Asthma and allergies are getting worse due to higher pollen counts and increasing mold spores

Heat waves are increasing and heat is a killer at its worse and causes hardships to everyday life, esp. outdoor sports

Poison ivy is getting worse

Poisonous spiders are moving into our region due to warmer climates

Safety:

Increased sea level rise causing more costly and deadly flooding

Stronger, wetter storms like Superstorm Sandy, Harvey, Maria, and Florence becoming more likely

Mass migrations causing military conflict across the globe as well as increased immigration of people from Mexico and the Caribbean Islands into the United States

Terrorism is on the rise due to dwindling resources

Costs:

Billion dollar storms are increasing

Food prices/inflation increases

Loss of jobs/productivity due to weather extremes such as drought, fires, flooding and extreme heat waves

Insurance costs are increasing

Here is Rep Lee Zeldin’s voting record on the environment and climate change (100% is the goal if wishing to protect our resources and to address climate change. An X is a vote against climate action):

According to the World Health Organization, climate change is the greatest threat to global health in the 21st century.

Lyme Disease:


Source: petmd.com

A recent CDC study found that cases of Lyme increased more than 80% between 2004 and 2016 -- from 19,804 to 36,429.
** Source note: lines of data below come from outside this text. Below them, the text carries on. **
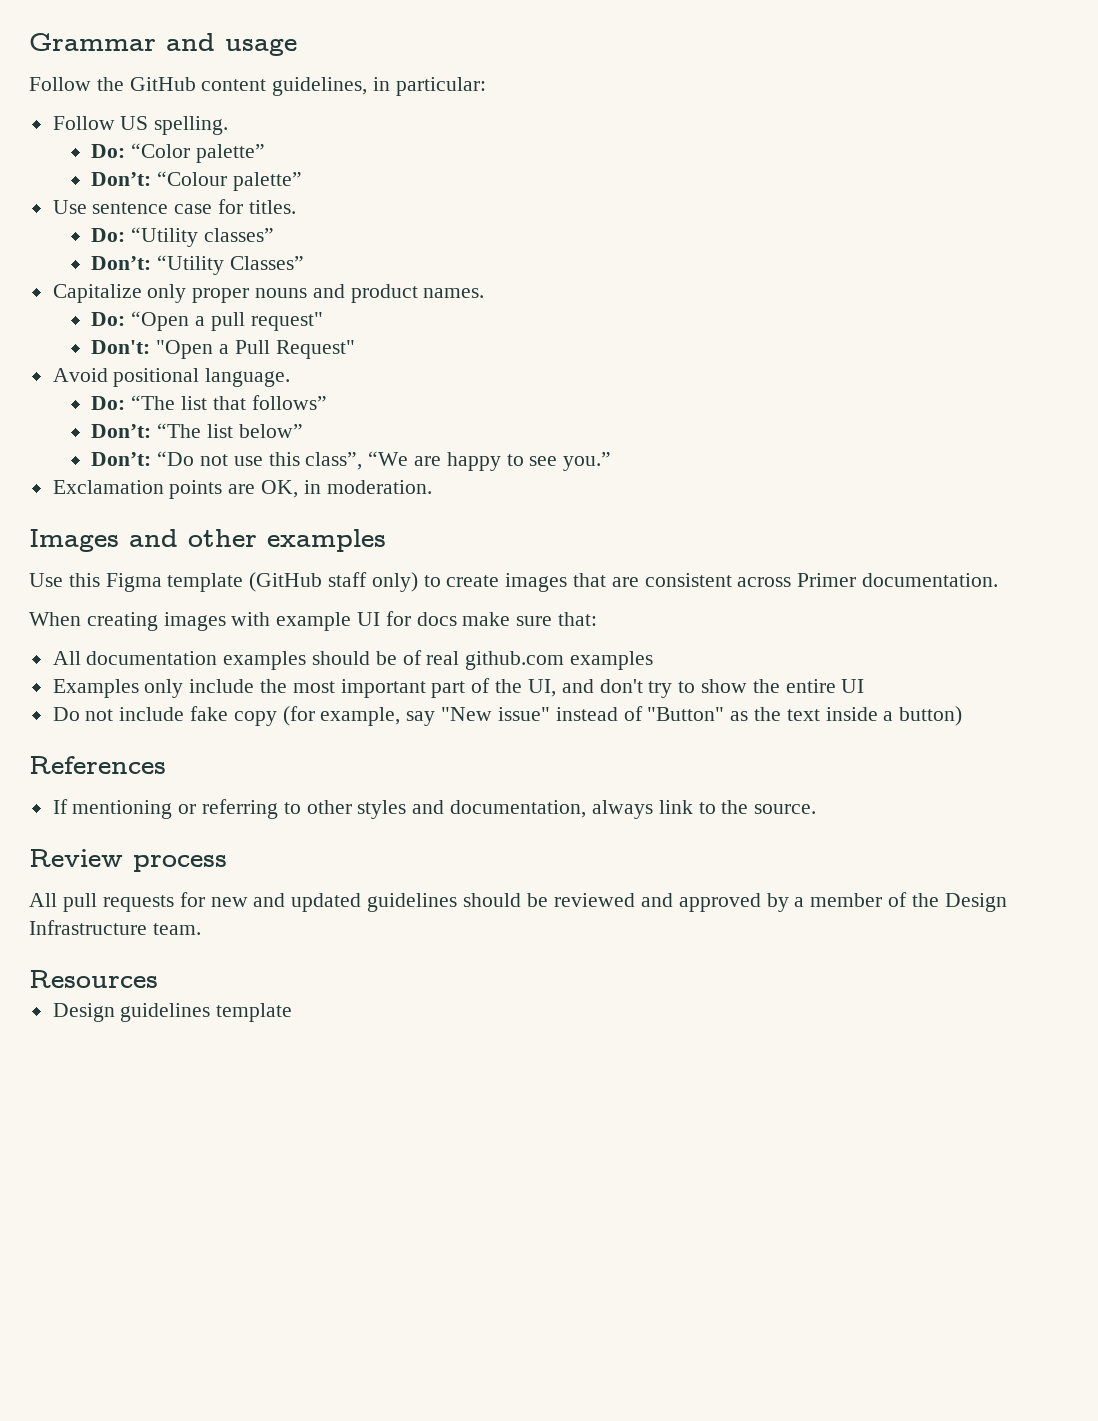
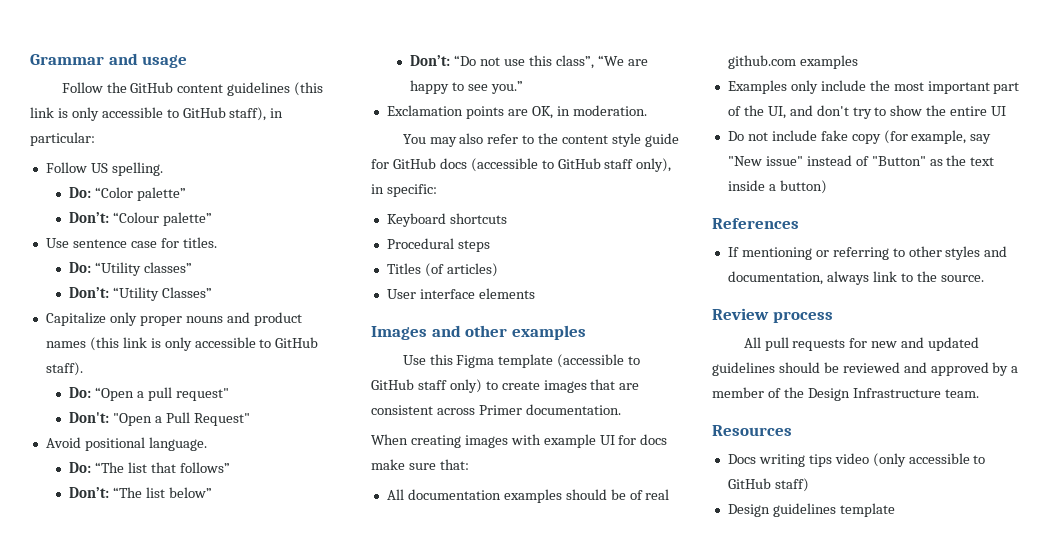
[272,77,368,96] guidelines, -> [227,82,324,96] [30,107,267,121] guidelines (this link is only accessible to GitHub staff),
[423,288,485,298] names. -> [45,337,319,351] [45,362,83,376] names (this link is only accessible to GitHub staff).
(432, 487) none -> [402,133,679,147] [371,158,672,172] [371,184,437,197] [386,213,507,227] [386,238,490,252] [386,263,498,277] [386,288,535,299] // You may also refer to the content style guide for GitHub docs (accessible to GitHub staff only), in specific: // Keyboard shortcuts // Procedural steps // Titles (of articles) // User interface elements
[249,572,323,592] (GitHub -> [557,354,641,368] [371,379,414,390] (accessible to GitHub
(158, 979) none -> [727,453,986,467] [727,478,809,492] // Docs writing tips video (only accessible to GitHub staff)

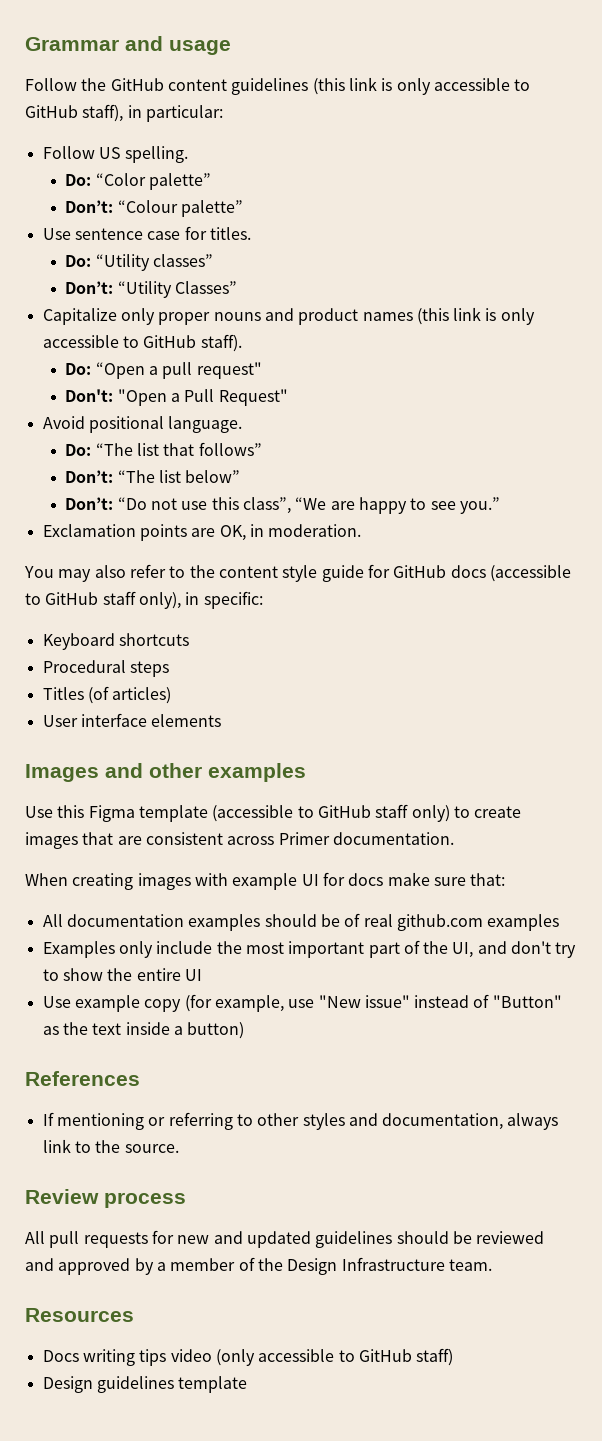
[727,130,848,141] Do not include fake -> [42,995,140,1012] Use example
[970,134,992,144] say -> [288,999,315,1008] use

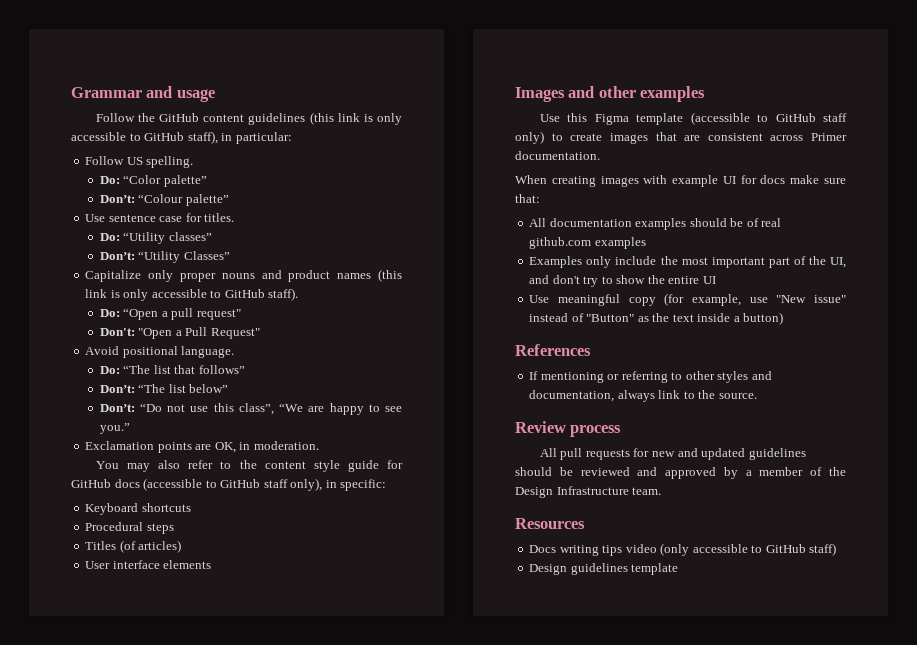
[74,995,140,1012] example -> [557,294,620,306] meaningful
Those are the reported cases. The CDC estimates there are more than 300,000 cases of Lyme infection in the U.S. each year -- or 10 times as many as what is reported.

The CDC says 95% of confirmed cases in 2016 were in 14 states: Connecticut, Delaware, Maine, Maryland, Massachusetts, Minnesota, New Hampshire, New Jersey, New York, Pennsylvania, Rhode Island, Vermont, Virginia, and Wisconsin.

Scientists point to a variety of causes for the spread of Lyme infection. Among them are reforestation, especially in the Northeast U.S., where Lyme disease is more prevalent; climate change and temperature extremes; suburbanization; and more exposure to the white-tailed deer, which is the black-legged tick’s favorite mode of travel. See more at: WebMD

Remember: Rep. Lee Zeldin’s voting record is opposite of what you would want to see if you care about slowing the spread of Lyme Disease. For the health and safety of my children, I cannot vote for Zeldin.

West Nile Virus:

Source: Globalchange.gov)

“Temperature is the most studied climate driver of the dynamics of West Nile Virus transmission. It is clear that warm temperatures accelerate virtually all of the biological processes that affect transmission: accelerating the mosquito life cycle, increasing the mosquito biting rates that determine the frequency of contact between mosquitoes and hosts, and increasing viral replication rates inside the mosquito that decrease the time needed for a blood-fed mosquito to be able to pass on the virus.” See: (Globalchange.gov, 2016)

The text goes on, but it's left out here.